En un lugar más cerca del que imaginas vivió un pobre místico altruista y generoso. Ayunaba los días impares, y ayudaba a todos, todos los días. Al levantarse oraba diciendo: «Dios, si me das este nuevo día es porque quieres algo de mí para hoy… hágase tu voluntad a través mío, y yo ayudaré a los demás, por ti, en tu nombre». Entonces, ayudaba a indigentes y a inmigrantes, y fue cambiando a indiferentes por indignados, a indolentes por implicados, y a intolerantes e infelices, por felices y soñadores.

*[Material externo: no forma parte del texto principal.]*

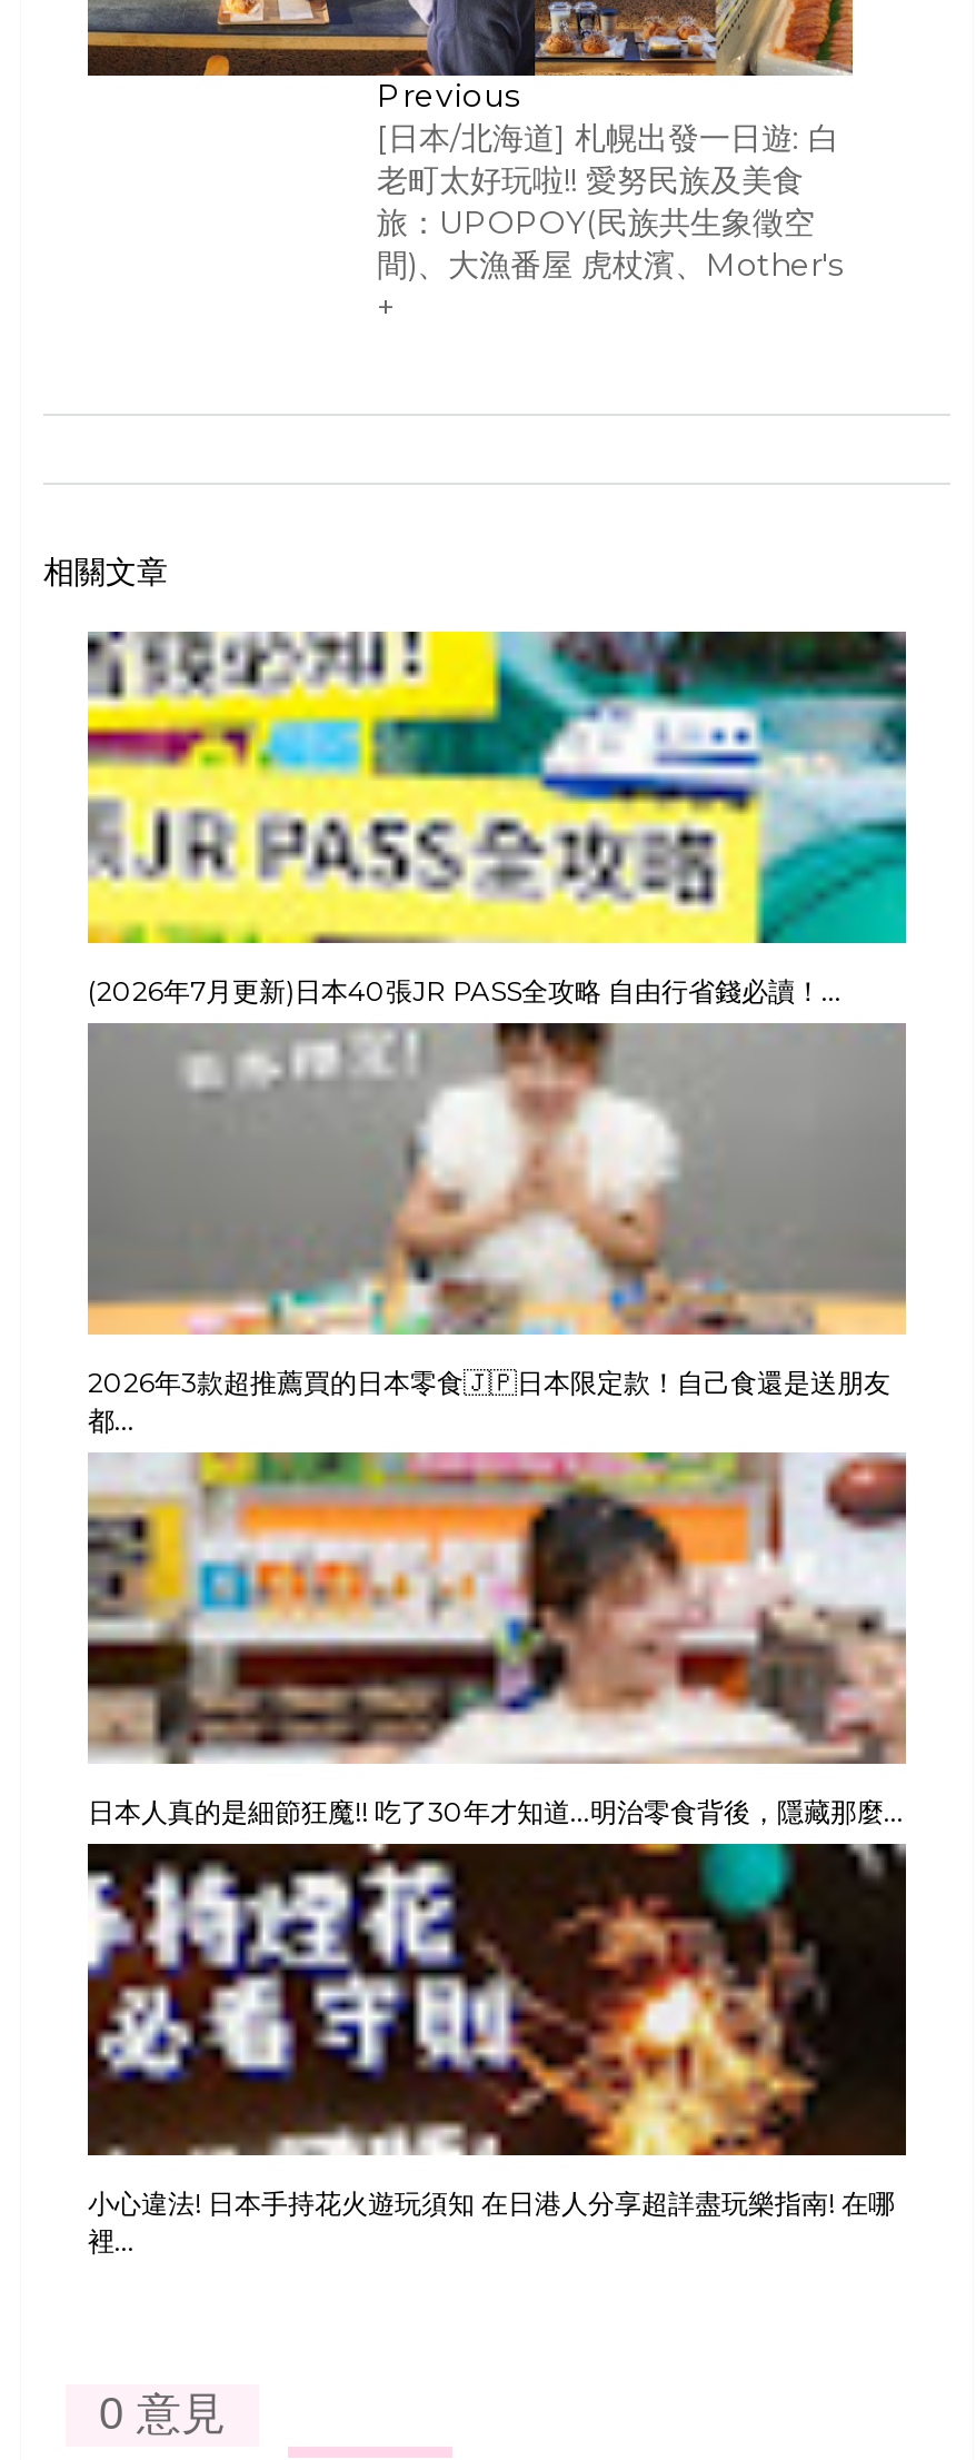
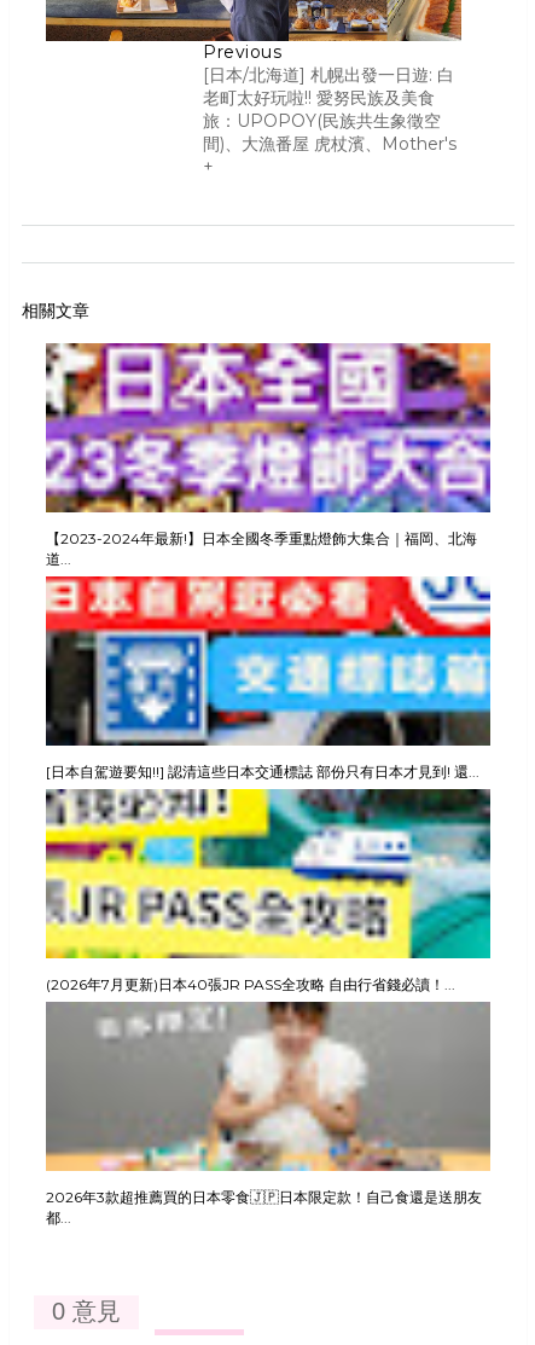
none -> [45,342,492,568] [image] | 【2023-2024年最新!】日本全國冬季重點燈飾大集合｜福岡、北海 | 道...
none -> [45,575,492,781] [image] | [日本自駕遊要知!!] 認清這些日本交通標誌 部份只有日本才見到! 還...
moved [83,627,910,1437] -> [43,787,493,1227]: [image] | (2026年7月更新)日本40張JR PASS全攻略 自由行省錢必讀！... | 都...
[86,1455,908,1829] [image] | 日本人真的是細節狂魔!! 吃了30年才知道...明治零食背後，隱藏那麼... -> none
[86,1846,908,2258] [image] | 小心違法! 日本手持花火遊玩須知 在日港人分享超詳盡玩樂指南! 在哪 | 裡... -> none

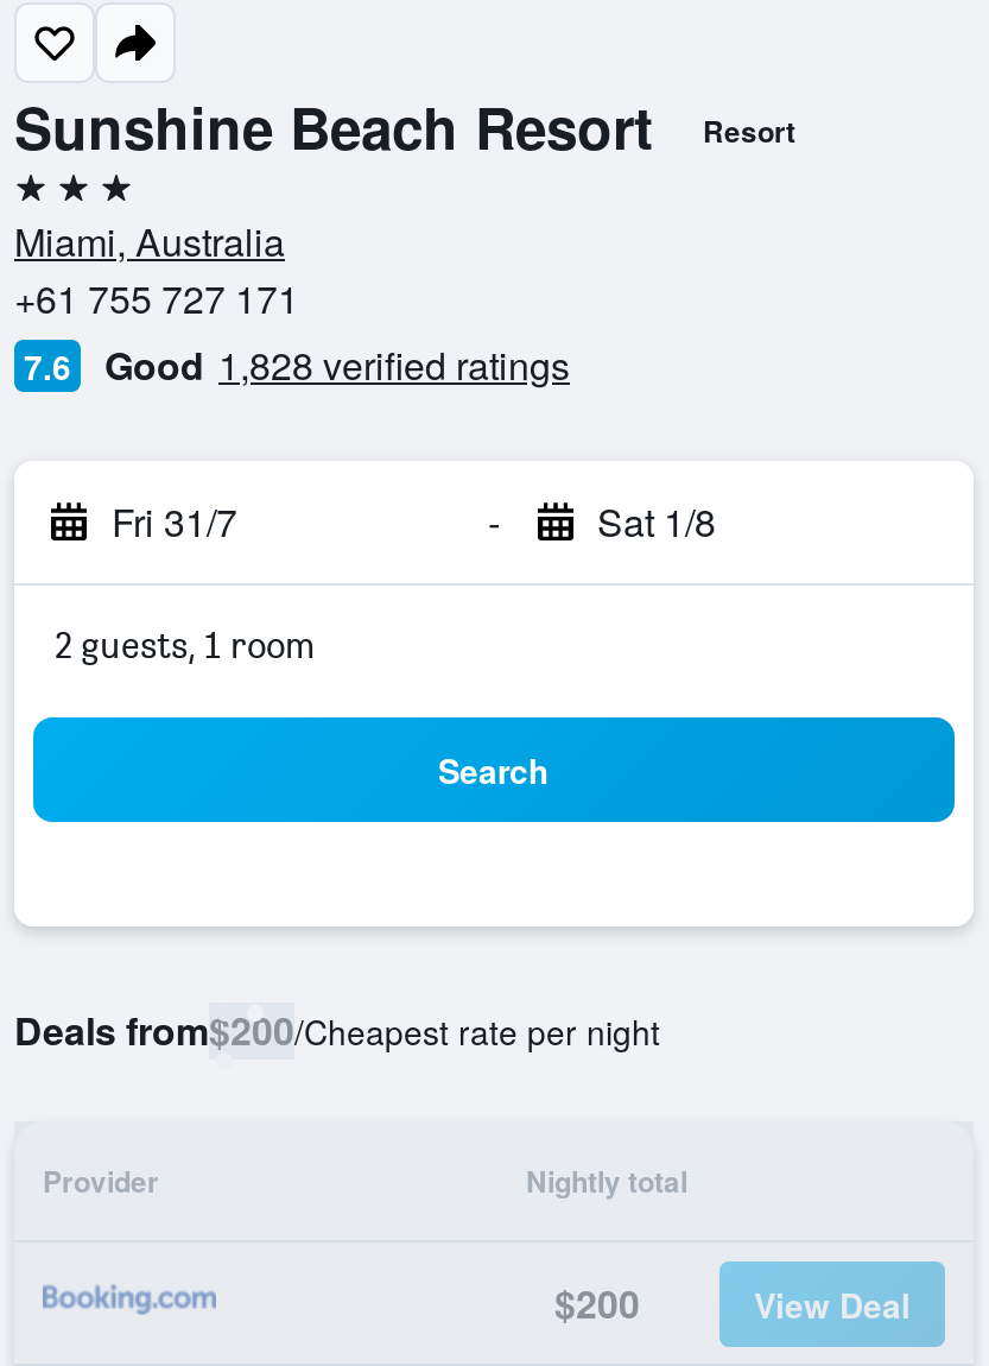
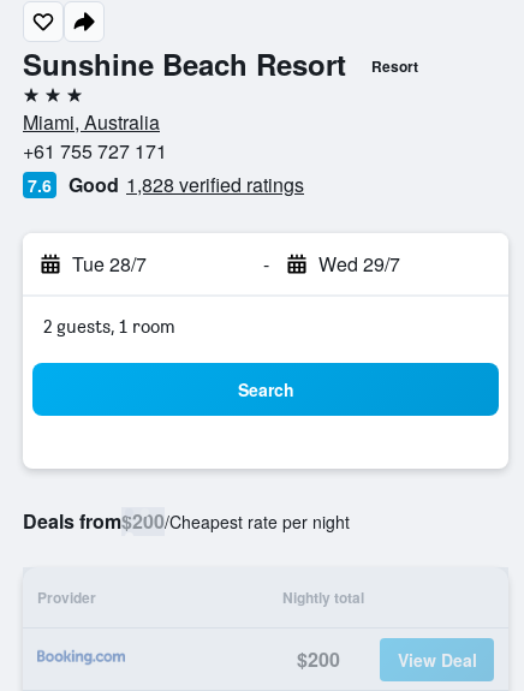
[112,494,237,549] Fri 31/7 -> [72,250,147,278] Tue 28/7
[597,494,716,549] Sat 1/8 -> [318,250,400,278] Wed 29/7

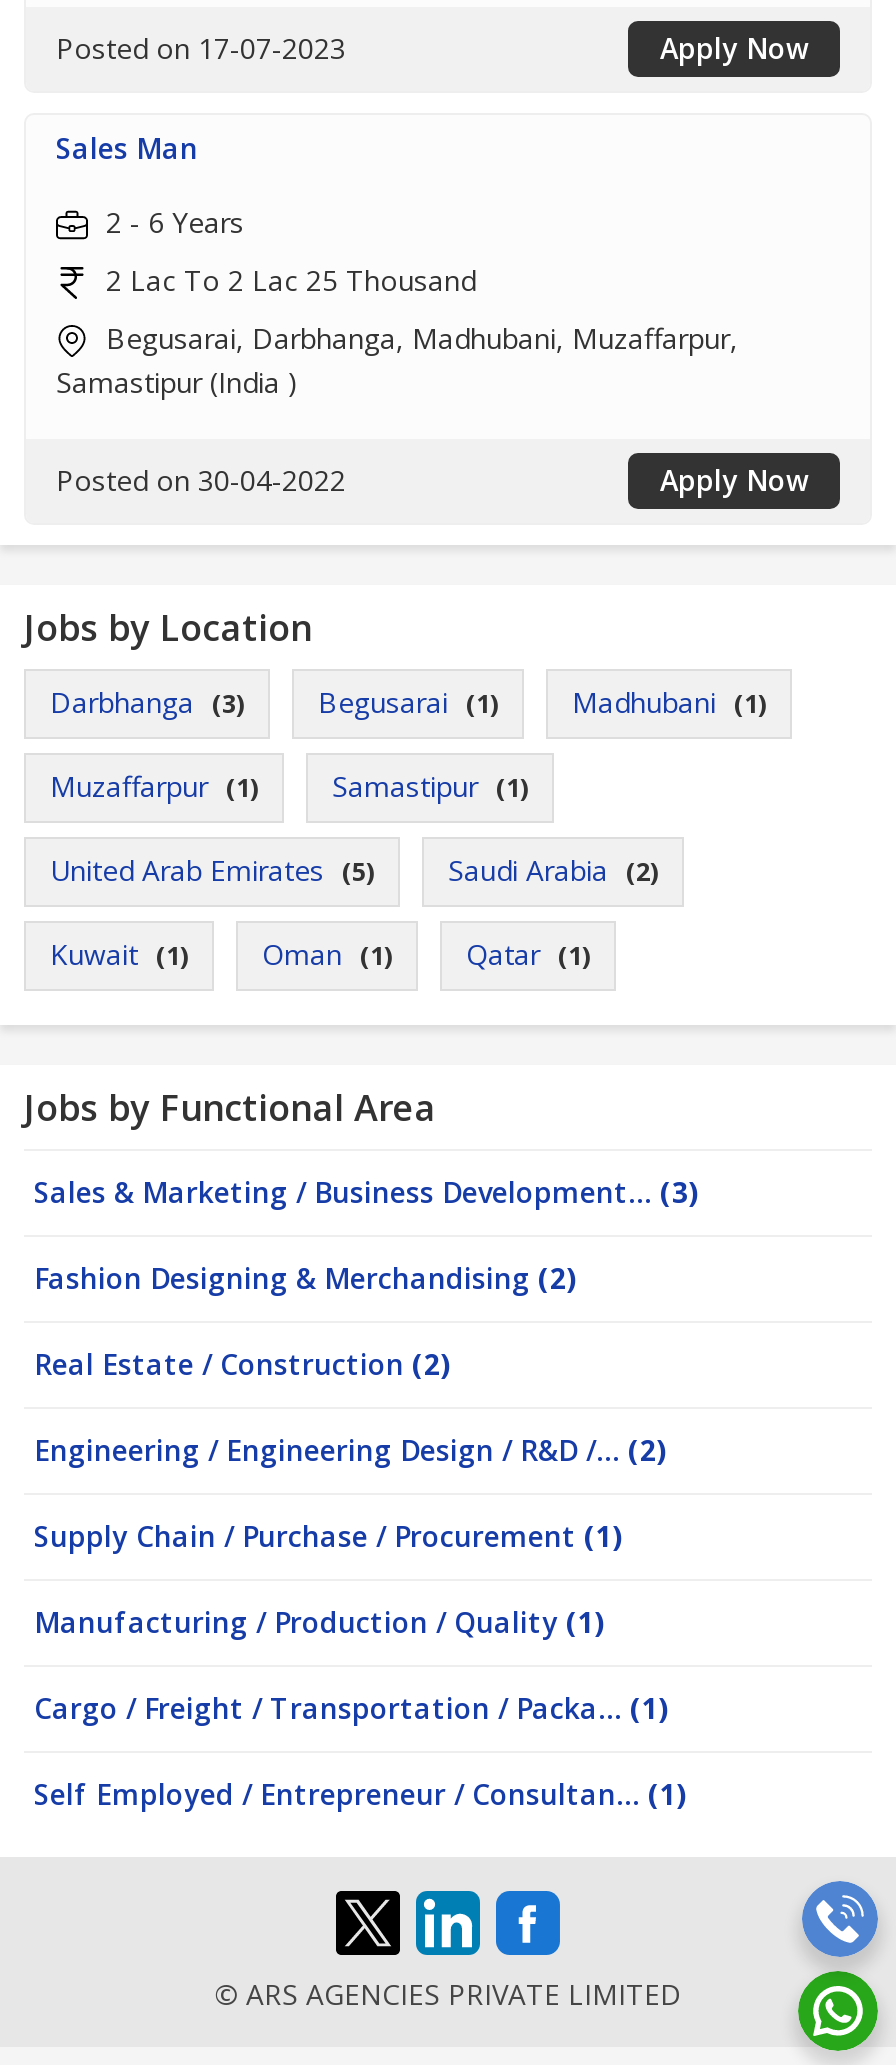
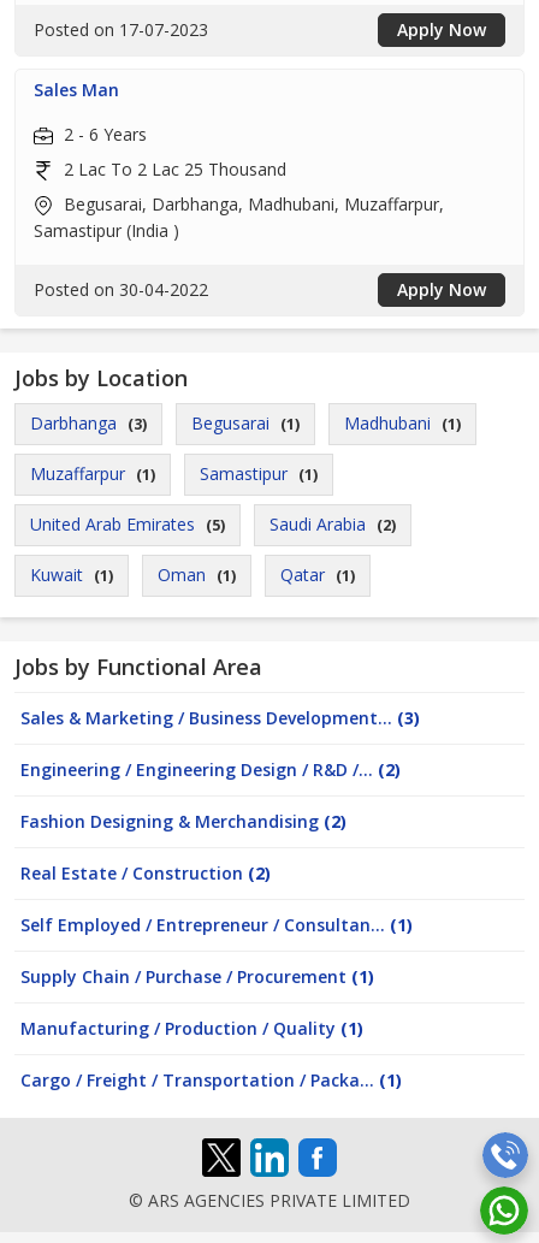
moved [34,1259,576,1383] -> [20,810,346,884]: Fashion Designing & Merchandising (2) | Real Estate / Construction (2)
moved [34,1431,666,1469] -> [20,758,401,781]: Engineering / Engineering Design / R&D /... (2)
moved [34,1517,668,1727] -> [20,965,402,1091]: Supply Chain / Purchase / Procurement (1) | Manufacturing / Production / Quality (1) | Cargo / Freight / Transportation / Packa... (1)
moved [34,1775,686,1813] -> [20,913,413,936]: Self Employed / Entrepreneur / Consultan... (1)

Por supuesto, muchos le querían y otros le odiaban, pero cuando murió, todos quisieron hacerse una foto en su funeral. Ya muerto, el pobre místico alcanzó la sabiduría e intuyó que Dios realmente no existía. Se sintió tan contrariado que se quedó sin palabras. Pero acto seguido, se dijo: «¡Qué tonto he sido!… ¡tantos años haciendo algo por un Dios que no existe! Tantos años sin darme cuenta de que ese Dios en realidad… ¡somos todos!… ¡Qué importa si existe o no Dios! Si yo ayudé a los demás, lo hice en realidad por ellos, y por mí, pues todos fuimos así más felices, soñando por un mundo mejor».
Entonces, apareció Dios y le dijo: «Si estás reflexionando todo esto… ¿no será porque sí existimos?».